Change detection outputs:
◆ ◆ ◆ ◆ ◆
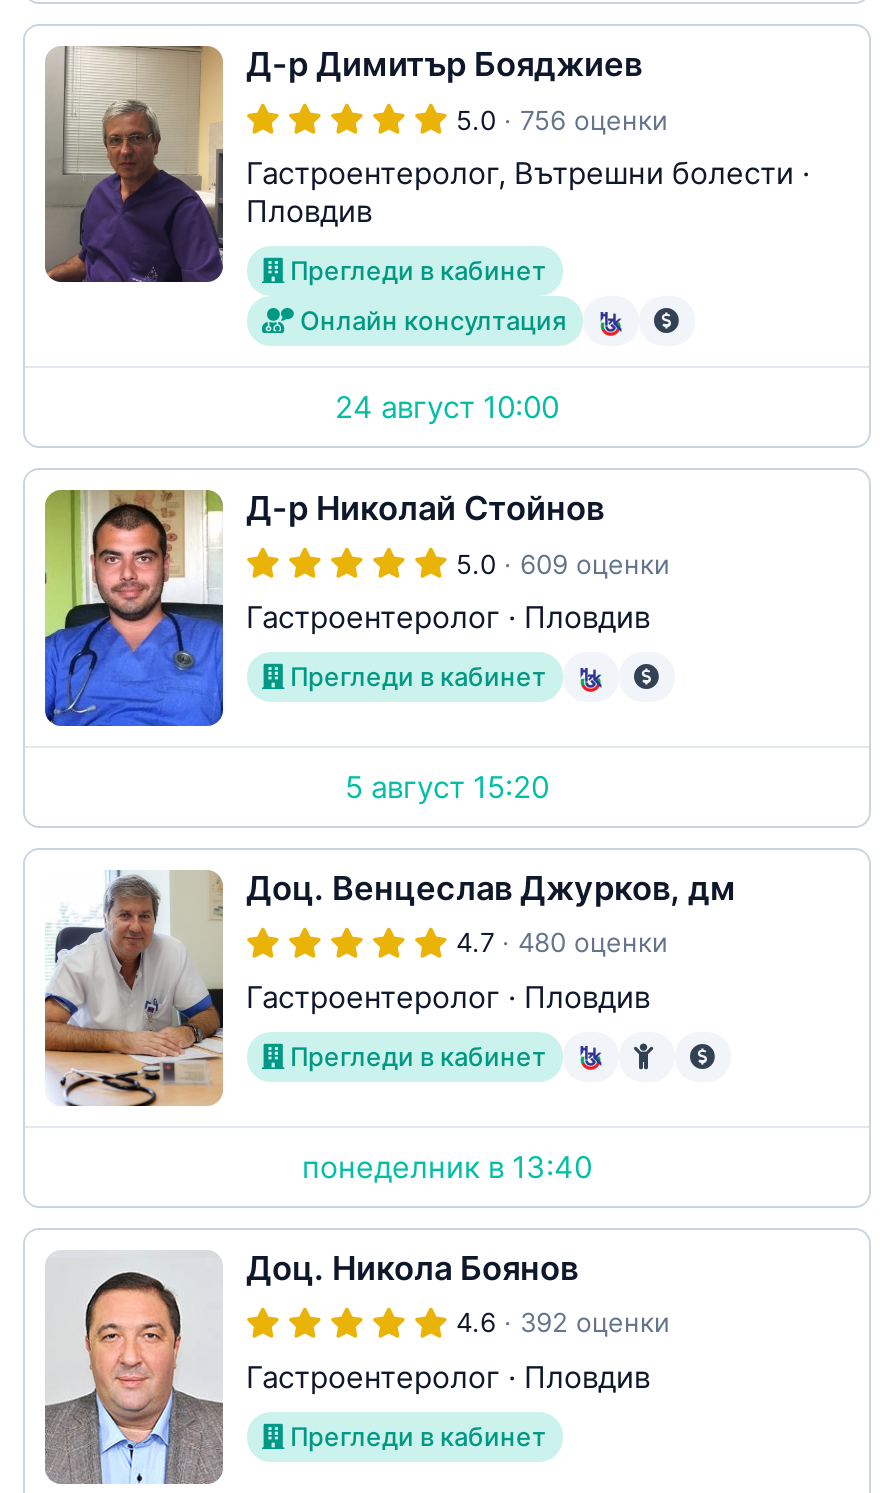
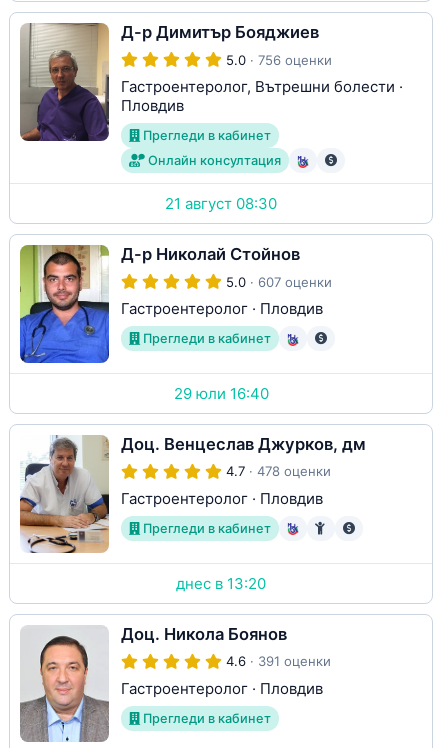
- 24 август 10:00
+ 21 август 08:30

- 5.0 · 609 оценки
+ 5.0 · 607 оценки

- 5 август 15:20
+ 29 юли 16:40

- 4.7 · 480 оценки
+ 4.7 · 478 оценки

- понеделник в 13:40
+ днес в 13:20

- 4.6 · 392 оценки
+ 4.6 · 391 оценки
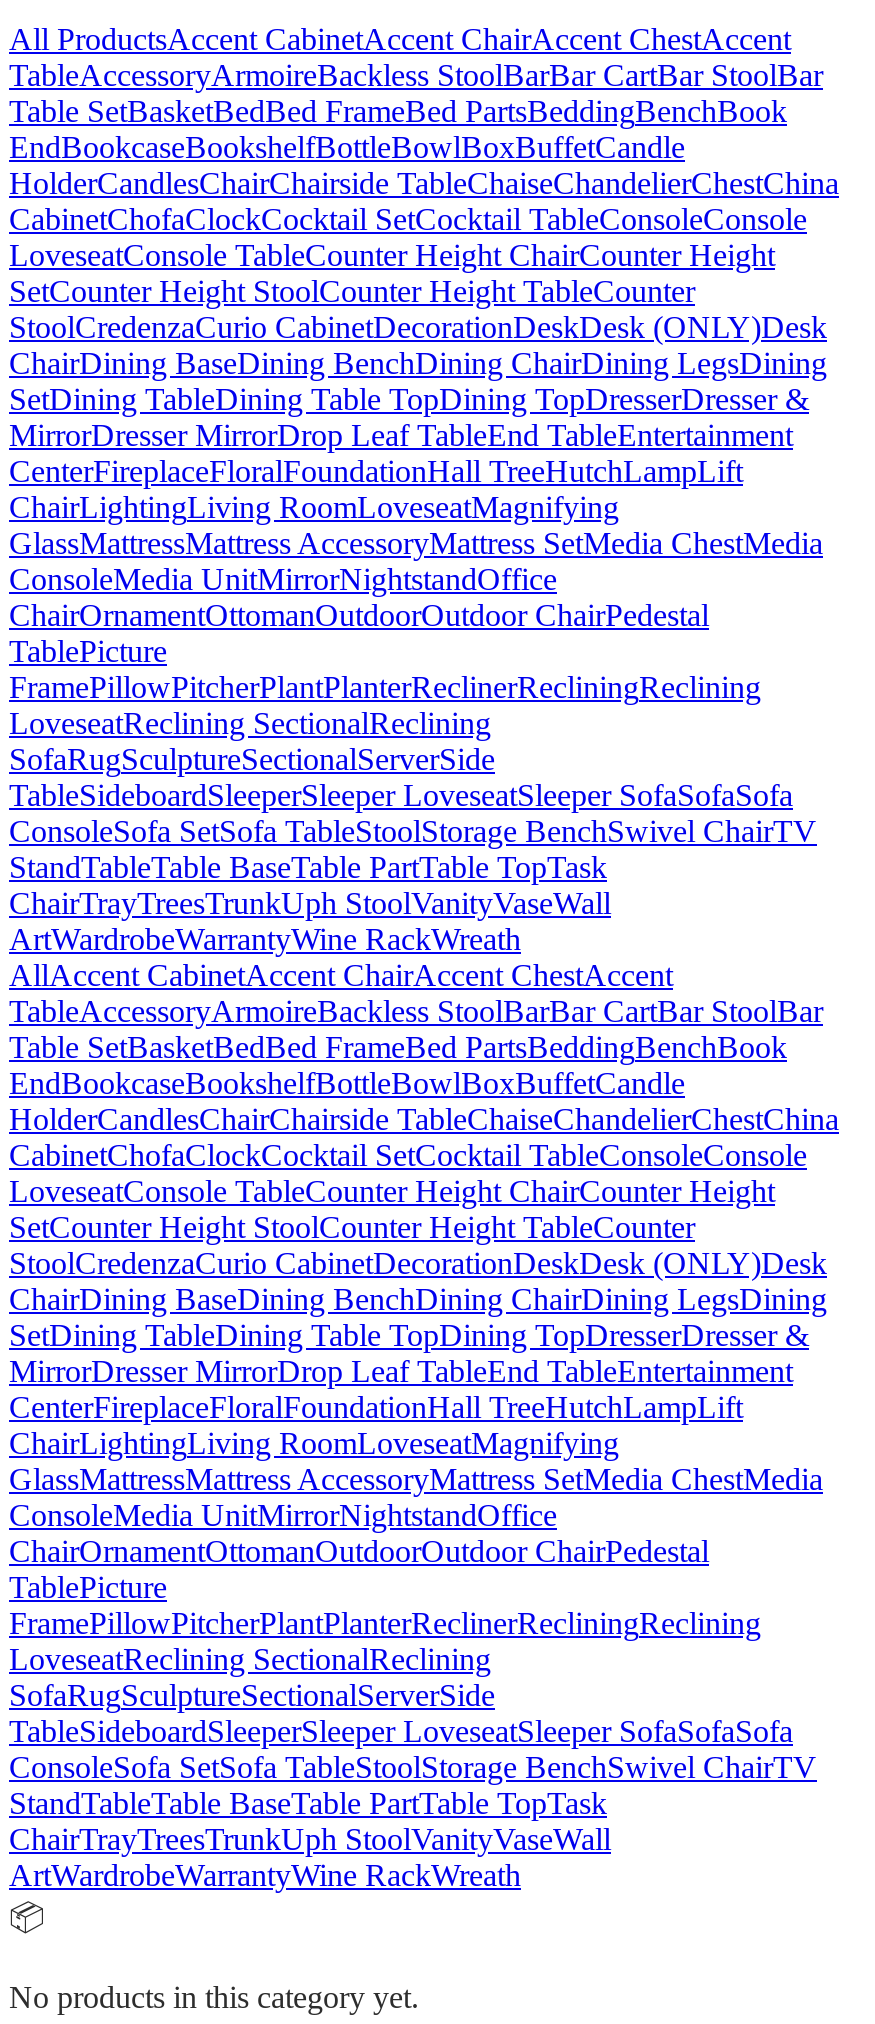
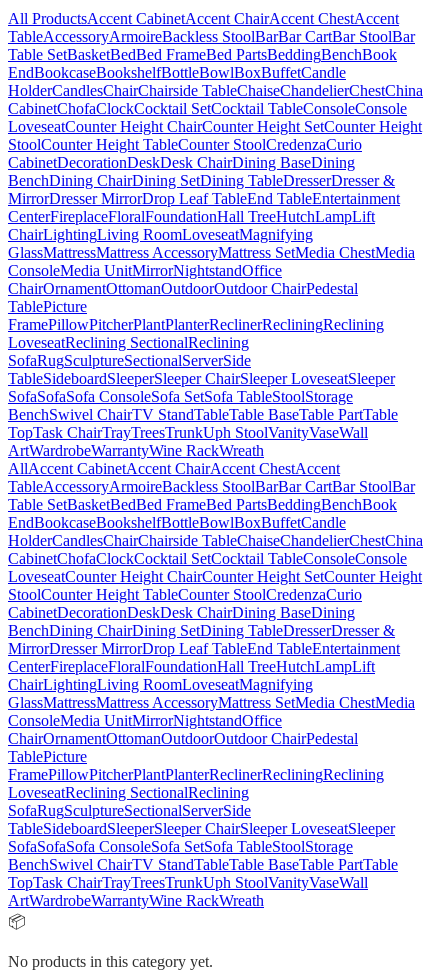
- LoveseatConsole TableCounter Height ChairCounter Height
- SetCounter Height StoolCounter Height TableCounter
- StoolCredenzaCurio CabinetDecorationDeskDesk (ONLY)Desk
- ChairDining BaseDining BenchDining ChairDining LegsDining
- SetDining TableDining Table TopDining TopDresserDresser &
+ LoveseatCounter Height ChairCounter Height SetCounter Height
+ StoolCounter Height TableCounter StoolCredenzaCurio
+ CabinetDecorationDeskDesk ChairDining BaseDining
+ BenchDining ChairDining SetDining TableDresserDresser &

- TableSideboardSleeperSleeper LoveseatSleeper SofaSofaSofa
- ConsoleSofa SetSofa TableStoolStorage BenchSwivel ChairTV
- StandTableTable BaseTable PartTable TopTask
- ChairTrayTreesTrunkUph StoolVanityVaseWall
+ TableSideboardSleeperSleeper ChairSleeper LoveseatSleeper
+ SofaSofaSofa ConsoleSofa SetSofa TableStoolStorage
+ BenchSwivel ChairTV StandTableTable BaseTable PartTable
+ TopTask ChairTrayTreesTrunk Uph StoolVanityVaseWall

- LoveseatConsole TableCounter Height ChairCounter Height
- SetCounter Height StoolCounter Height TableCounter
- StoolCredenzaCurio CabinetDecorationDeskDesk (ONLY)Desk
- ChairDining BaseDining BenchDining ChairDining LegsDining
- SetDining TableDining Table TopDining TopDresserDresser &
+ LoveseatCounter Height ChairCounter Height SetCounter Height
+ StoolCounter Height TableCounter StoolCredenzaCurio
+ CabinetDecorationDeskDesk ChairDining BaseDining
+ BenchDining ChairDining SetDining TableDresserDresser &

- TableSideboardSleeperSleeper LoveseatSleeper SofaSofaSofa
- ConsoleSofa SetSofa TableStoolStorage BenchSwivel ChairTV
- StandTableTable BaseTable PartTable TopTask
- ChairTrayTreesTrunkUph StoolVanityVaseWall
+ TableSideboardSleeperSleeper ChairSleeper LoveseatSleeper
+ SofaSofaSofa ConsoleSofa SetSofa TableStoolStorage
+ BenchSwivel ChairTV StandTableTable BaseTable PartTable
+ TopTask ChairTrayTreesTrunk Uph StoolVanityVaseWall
◆ ◆ ◆ ◆ ◆
▶ _Required action_: Nothing but the lines from the line containing "- 4.7 · 480 оценки" through the end of the records belongs in the answer, written out exactly, both ends included, without pictures.

▶ _Result below_:
- 4.7 · 480 оценки
+ 4.7 · 478 оценки

- понеделник в 13:40
+ днес в 13:20

- 4.6 · 392 оценки
+ 4.6 · 391 оценки
- LoveseatConsole TableCounter Height ChairCounter Height
- SetCounter Height StoolCounter Height TableCounter
- StoolCredenzaCurio CabinetDecorationDeskDesk (ONLY)Desk
- ChairDining BaseDining BenchDining ChairDining LegsDining
- SetDining TableDining Table TopDining TopDresserDresser &
+ LoveseatCounter Height ChairCounter Height SetCounter Height
+ StoolCounter Height TableCounter StoolCredenzaCurio
+ CabinetDecorationDeskDesk ChairDining BaseDining
+ BenchDining ChairDining SetDining TableDresserDresser &

- TableSideboardSleeperSleeper LoveseatSleeper SofaSofaSofa
- ConsoleSofa SetSofa TableStoolStorage BenchSwivel ChairTV
- StandTableTable BaseTable PartTable TopTask
- ChairTrayTreesTrunkUph StoolVanityVaseWall
+ TableSideboardSleeperSleeper ChairSleeper LoveseatSleeper
+ SofaSofaSofa ConsoleSofa SetSofa TableStoolStorage
+ BenchSwivel ChairTV StandTableTable BaseTable PartTable
+ TopTask ChairTrayTreesTrunk Uph StoolVanityVaseWall

- LoveseatConsole TableCounter Height ChairCounter Height
- SetCounter Height StoolCounter Height TableCounter
- StoolCredenzaCurio CabinetDecorationDeskDesk (ONLY)Desk
- ChairDining BaseDining BenchDining ChairDining LegsDining
- SetDining TableDining Table TopDining TopDresserDresser &
+ LoveseatCounter Height ChairCounter Height SetCounter Height
+ StoolCounter Height TableCounter StoolCredenzaCurio
+ CabinetDecorationDeskDesk ChairDining BaseDining
+ BenchDining ChairDining SetDining TableDresserDresser &

- TableSideboardSleeperSleeper LoveseatSleeper SofaSofaSofa
- ConsoleSofa SetSofa TableStoolStorage BenchSwivel ChairTV
- StandTableTable BaseTable PartTable TopTask
- ChairTrayTreesTrunkUph StoolVanityVaseWall
+ TableSideboardSleeperSleeper ChairSleeper LoveseatSleeper
+ SofaSofaSofa ConsoleSofa SetSofa TableStoolStorage
+ BenchSwivel ChairTV StandTableTable BaseTable PartTable
+ TopTask ChairTrayTreesTrunk Uph StoolVanityVaseWall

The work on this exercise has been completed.